Aligning himself with policy recommendations issued by the Mackinac Center for Public Policy – a front for the controversial Koch brothers, Michigan’s governor, John Engler, cited the MBPI’s endemic financial losses to justify putting the nation’s only licensed anthrax vaccine manufacturer up for sale in 1996. However, upon closer examination, the real reason behind the decision had more to do with a sudden spike in demand by the lab’s only customer, the US government, and the MBPI’s inability to meet it.
The Michigan facility required massive renovations if it was to fulfill the needs of a national security establishment that had come to reconstitute itself around the threat of weapons of mass destruction and biowarfare, a threat largely manufactured by the stories of Soviet defectors. The Pentagon offered to pony up $1.8 million for the necessary renovations, but there were no takers — at least, none with a US passport.
That same year, perennial US defense contractor, Dyncorp, went into business with a shadowy group of biotech entrepreneurs from across the pond, forming the DynPort Vaccine Company, LLC., a combination of DynCorp’s name with that of its UK-based partner, Porton International, Inc. The latter company’s president, Zsolt Harsanyi, would also lead DynPort as the British firm began to lay the groundwork for its second attempt at securing a crucial monopoly within the American biotech space.
Porton International had come into existence as a result of the Thatcherite revolution that balkanized British public sector assets and distributed them among private interests that frequently had close and cozy ties with Thatcher-era officials and other UK politicians. Among these assets was the Centre for Applied Microbiology and Research (CAMR), a biotechnology arm of the United Kingdom’s infamous Defence Science and Technology Laboratory, commonly referred to as Porton Down, which also happened to house the UK’s own anthrax vaccine program.
Porton International began operations in 1982, when London financier, Wensley Haydon-Baillie, founded the company to develop a herpes medication invented by Dr. Gordon Skinner, which had stalled during clinical trials and never actually entered the market. In 1985, Haydon-Baillie secured exclusive rights to commercialize drugs developed by the CAMR, a sweetheart deal from the Thatcher government that drew in large investments from British Telecom and Lloyds Bank, among others, totaling £76 million. Haydon-Ballie profited handsomely from the venture, collecting annual dividends of half a million pounds and selling some of his shares for £24 million in 1986.
In 1989, Porton International acquired Sera-lab and Hazleton Biologics, Inc., providing it with an established distribution network. The following year, the company’s bid to outright purchase the 650-employee CAMR lab would be accepted by British Health Secretary, Kenneth Clark, despite opposition from the staff who had voted against the takeover.
House of fraud
By the time the sale closed, Haydon-Ballie — once the 50th richest man in England — was on the brink of being forced out of Porton International over accusations of illicit enrichment.
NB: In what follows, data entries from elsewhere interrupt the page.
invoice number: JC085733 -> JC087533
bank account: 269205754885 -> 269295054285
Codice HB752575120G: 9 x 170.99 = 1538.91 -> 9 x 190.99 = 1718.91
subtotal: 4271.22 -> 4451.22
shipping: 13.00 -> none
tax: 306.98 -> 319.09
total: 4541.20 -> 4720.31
Around the same time, the anthrax vaccine was set to enter a bull market and Porton International was now in a prime position to reap the full benefits.
A year earlier in 1989, Ibrahim El-Hibri, a Venezuelan citizen who had made a fortune working for US telecommunications companies, had become a silent partner in Porton International. His son, Fuad El-Hibri, was made director of Porton Products, Ltd, a Porton International subsidiary, which was the conduit by which the El-Hibri family had made a killing selling anthrax vaccines to Saudi Arabia and other Gulf states at $300 to $500 a dose. Fuad El-Hibri had previously been an intelligence contractor for Booz Allen Hamilton and an executive at the Wall Street giant, CitiGroup.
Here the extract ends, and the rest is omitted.